Moreover, the threshold was only one hyperparameter in the entire process. Crissman describes how hyperparameters can be found everywhere, from the ML models to even the chips at a hardware-level.
Traditionally, hyperparameter optimization is done manually. You start with some random values and get an accuracy reading. You then continue tweaking the hyperparameter values by hand and find the best accuracy using trial-and-error.
Ideally, we want to automate this process and that’s where Optuna comes in. As we see in the webinar, Optuna not only makes automation easy, but also helps find the right hyperparameters to adjust and provides a multitude of other helpful features!
Evolution of Hyperparameter Optimization
It’s interesting to look at the evolution people go through while working with hyperparameters.
Case 1: Not tuning hyperparameters
A significant number of people do not optimize hyperparameters (as found in a recent survey).

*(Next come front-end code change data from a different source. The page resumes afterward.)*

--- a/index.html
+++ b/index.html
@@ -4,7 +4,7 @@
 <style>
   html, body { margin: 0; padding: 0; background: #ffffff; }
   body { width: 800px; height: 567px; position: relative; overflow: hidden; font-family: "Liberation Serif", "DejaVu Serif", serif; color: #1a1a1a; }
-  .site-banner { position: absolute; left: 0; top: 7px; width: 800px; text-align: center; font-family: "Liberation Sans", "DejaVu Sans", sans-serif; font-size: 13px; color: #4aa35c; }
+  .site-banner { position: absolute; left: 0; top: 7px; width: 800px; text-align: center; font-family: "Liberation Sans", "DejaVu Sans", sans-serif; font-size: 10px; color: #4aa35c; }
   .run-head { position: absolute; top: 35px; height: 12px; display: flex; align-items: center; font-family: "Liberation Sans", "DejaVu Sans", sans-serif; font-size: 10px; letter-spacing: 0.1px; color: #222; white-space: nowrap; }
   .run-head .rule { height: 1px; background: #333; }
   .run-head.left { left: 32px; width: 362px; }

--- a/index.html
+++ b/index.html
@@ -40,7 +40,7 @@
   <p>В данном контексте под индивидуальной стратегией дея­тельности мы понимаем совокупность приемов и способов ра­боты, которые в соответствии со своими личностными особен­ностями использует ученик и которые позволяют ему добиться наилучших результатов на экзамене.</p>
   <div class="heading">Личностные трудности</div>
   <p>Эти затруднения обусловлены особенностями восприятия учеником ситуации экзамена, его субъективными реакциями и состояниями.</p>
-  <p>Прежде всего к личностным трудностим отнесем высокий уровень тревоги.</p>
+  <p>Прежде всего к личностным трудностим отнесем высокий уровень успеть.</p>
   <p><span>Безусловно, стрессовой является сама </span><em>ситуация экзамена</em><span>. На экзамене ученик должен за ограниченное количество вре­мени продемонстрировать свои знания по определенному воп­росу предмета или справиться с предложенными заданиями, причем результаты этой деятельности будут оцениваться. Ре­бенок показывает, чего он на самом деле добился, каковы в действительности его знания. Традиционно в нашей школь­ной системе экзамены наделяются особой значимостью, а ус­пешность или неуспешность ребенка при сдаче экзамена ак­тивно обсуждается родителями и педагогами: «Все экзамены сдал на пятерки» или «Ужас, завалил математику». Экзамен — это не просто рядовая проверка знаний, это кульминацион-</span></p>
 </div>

Researchers who are replicating papers tend to use the same default hyperparameter values or use the baseline parameters.
Case 2: Manually fidgeting with hyperparameters
In the next stage, they realize the importance of hyperparameters. They fidget with the hyperparameters manually to find a satisfactory accuracy value.
Case 3: Grid search
After working with random values, the next step is making the process more systematic. They develop a complete grid using tools like an excel spreadsheet to make sure the entire hyperparameter space is searched.
Case 4: Using Optuna
Finally, they consider automating the process using a framework like Optuna.
A Brief Look at Optuna
Optuna is a very powerful open source framework that helps automate hyperparameter search. It is easy to implement and uses state-of-the-art algorithms to maximize efficiency. You can introduce Optuna into your workflow without making any major changes to your original code!

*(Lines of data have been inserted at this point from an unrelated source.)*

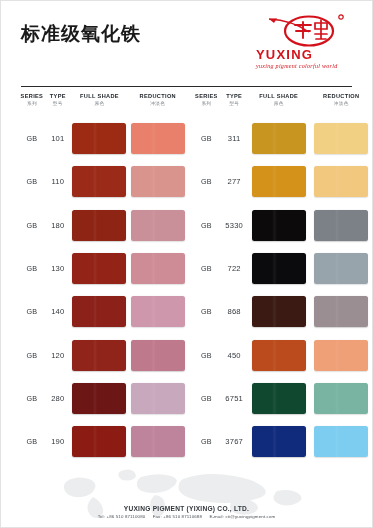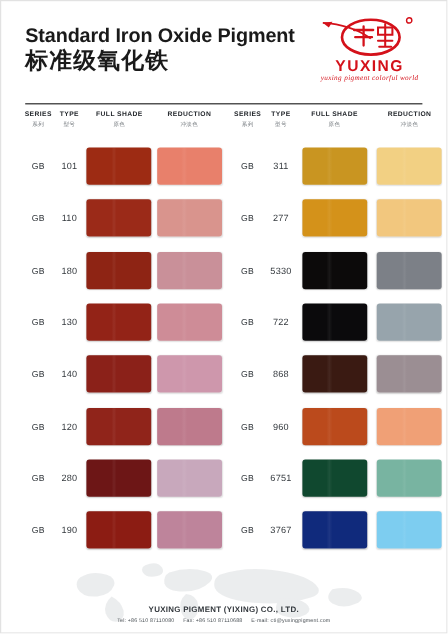--- a/index.html
+++ b/index.html
@@ -246,7 +246,6 @@
 
   <div class="header">
     <div class="title-block">
-      <div class="title-en">Standard Iron Oxide Pigment</div>
       <div class="title-cn">标准级氧化铁</div>
     </div>
 

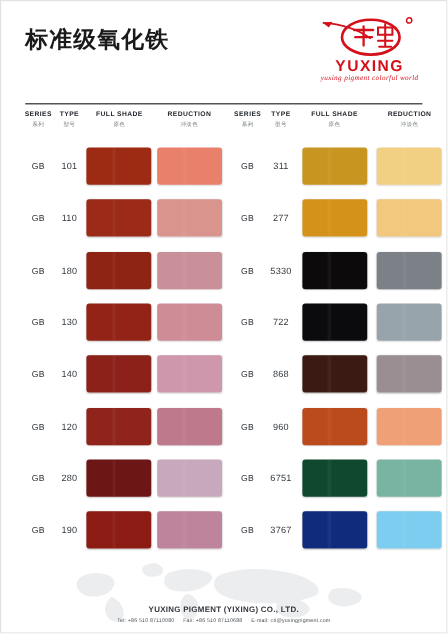--- a/index.html
+++ b/index.html
@@ -60,7 +60,6 @@
     right: 12px;
     top: 12px;
     width: 104px;
-    text-align: center;
   }
   .logo-mark {
     position: relative;

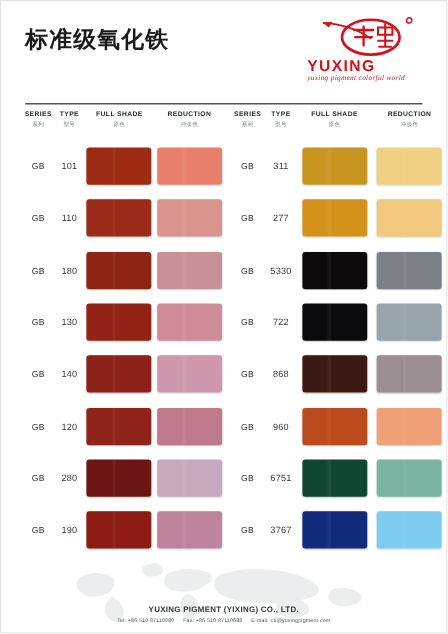--- a/index.html
+++ b/index.html
@@ -442,7 +442,7 @@
         </div>
         <div class="row">
           <div class="c-series">GB</div>
-          <div class="c-type">960</div>
+          <div class="c-type">450</div>
           <div class="c-swatch">
             <div class="chip" style="background: rgb(187, 74, 28);"></div>
           </div>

Optuna comes with a unique set of advantages over other tools and methods of hyperparameter optimization. For instance, some existing frameworks require you to define the search space before optimization using the library’s own syntax, but Optuna defines the search space during optimization using Python. This makes Optuna incredibly useful.
Internally, Optuna has a sampling strategy and a pruning strategy. Sampling refers to the process of finding relevant hyperparameters to optimize, and pruning involves stopping unpromising trails early. Learn more about the gears of the machine in the webinar recording!
Key Takeaways about Hyperparameter Optimization and Optuna
Crissman talks more about how Optuna works, different types of samplers within Optuna, pruning strategies, and some bonus benefits of using Optuna in the webinar. Some key takeaways include:
- Bayesian and evolutionary strategies used in Optuna help determine the best points to find the best hyperparameters, unlike random search where trial points are randomly distributed in the search space. The following slide shows how random search selects points randomly on the curve, while Optuna selects more points near the global minimum.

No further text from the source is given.